Frank Meloy said that 30% of district revenue comes from local sources and 70% comes from the state.

“The state is the major supplier of our money, and over the last number of years has not done their part,” he said. “It would be irresponsible to tell the public we don’t need to raise your taxes.”

He understands the costs are going up for everyone but they are also going up for the district, and they also have to meet their financial responsibilities.

Meloy said Act 1 gives each school district a percentage of taxes that it can raise in a given year. Altoona’s is 4.9%.

“You can go anywhere up to the number. The board could also vote not to raise taxes which we have done last year. I would propose 3.9% or 3.8%,” he said.

Stephanie McGinnis and Ron Johnston agreed on not raising taxes to the index.

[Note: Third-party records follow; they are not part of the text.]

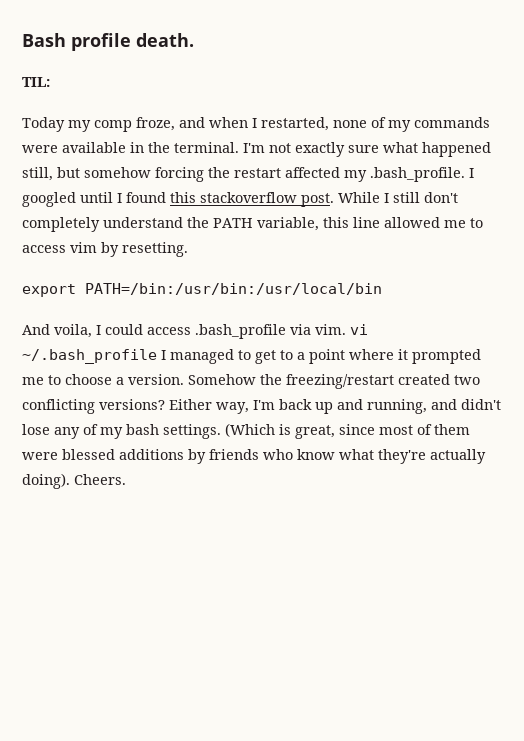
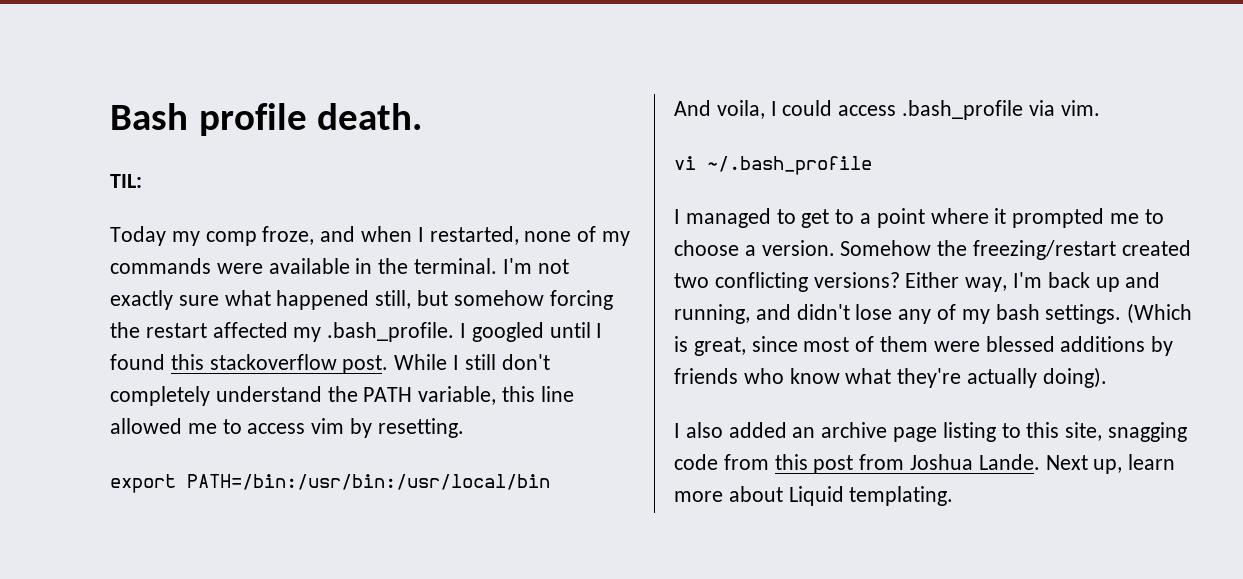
- And voila, I could access .bash_profile via vim. vi ~/.bash_profile I managed to get to a point where it prompted me to choose a version.
+ And voila, I could access .bash_profile via vim.
+ vi ~/.bash_profile
+ I managed to get to a point where it prompted me to choose a version.
- (Which is great, since most of them were blessed additions by friends who know what they're actually doing). Cheers.
+ (Which is great, since most of them were blessed additions by friends who know what they're actually doing).
+ I also added an archive page listing to this site, snagging code from this post from Joshua Lande. Next up, learn more about Liquid templating.

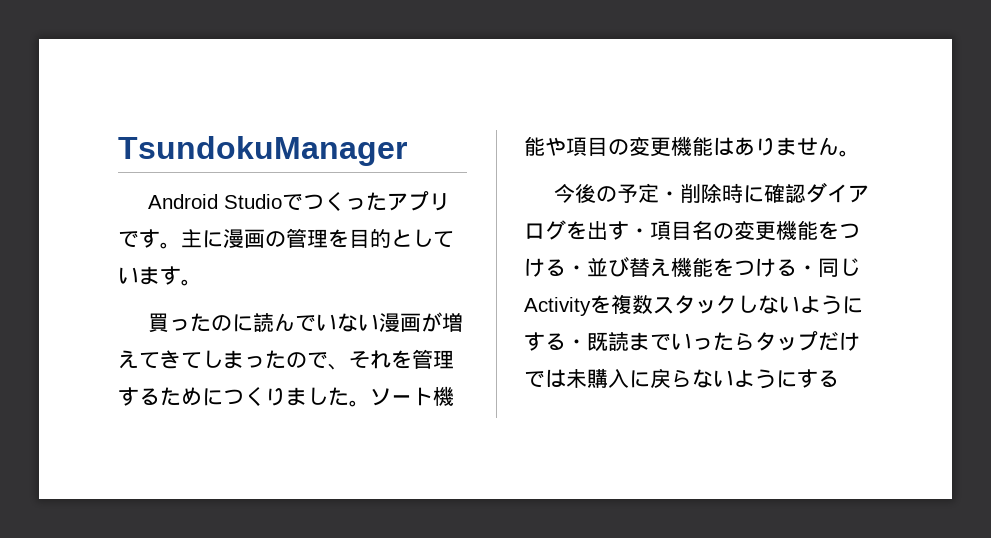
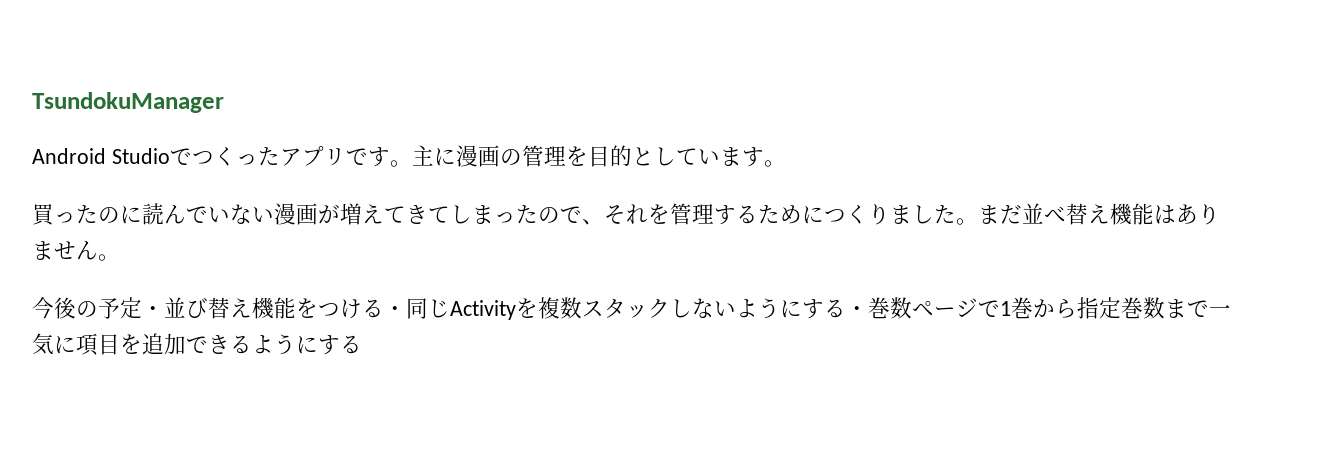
- ソート機能や項目の変更機能はありません。
+ まだ並べ替え機能はありません。
- 今後の予定・削除時に確認ダイアログを出す・項目名の変更機能をつける・並び替え機能をつける・同じActivityを複数スタックしないようにする・既読までいったらタップだけでは未購入に戻らないようにする
+ 今後の予定・並び替え機能をつける・同じActivityを複数スタックしないようにする・巻数ページで1巻から指定巻数まで一気に項目を追加できるようにする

“I also agree with 3.5%. I talk to people at sporting events, grocery stores about how they feel about raising taxes; nobody wants their taxes increased but under the circumstances, we know it’s coming,” Johnston said.

Chris Cook said he was leaning toward a full tax increase but was willing to compromise to bring that number down.

“I certainly don’t want to raise. I pay major taxes in the city, and I know it will add implications on me as a businessman, but I also care about the school,” he said.

At the end of the discussion, Mignogna made a motion to raise taxes 3.7%, and Francis seconded it.

The final budget which included $118,402,996 in expenditures and a 3.7% tax increase to 6.439 mills passed 6-3.

Meloy, Mignogna, Cook, Francis, Johnston and McGinnis voted in favor, with Johnston, Eric Haugh and Kelly Irwin-Adams all voting against it.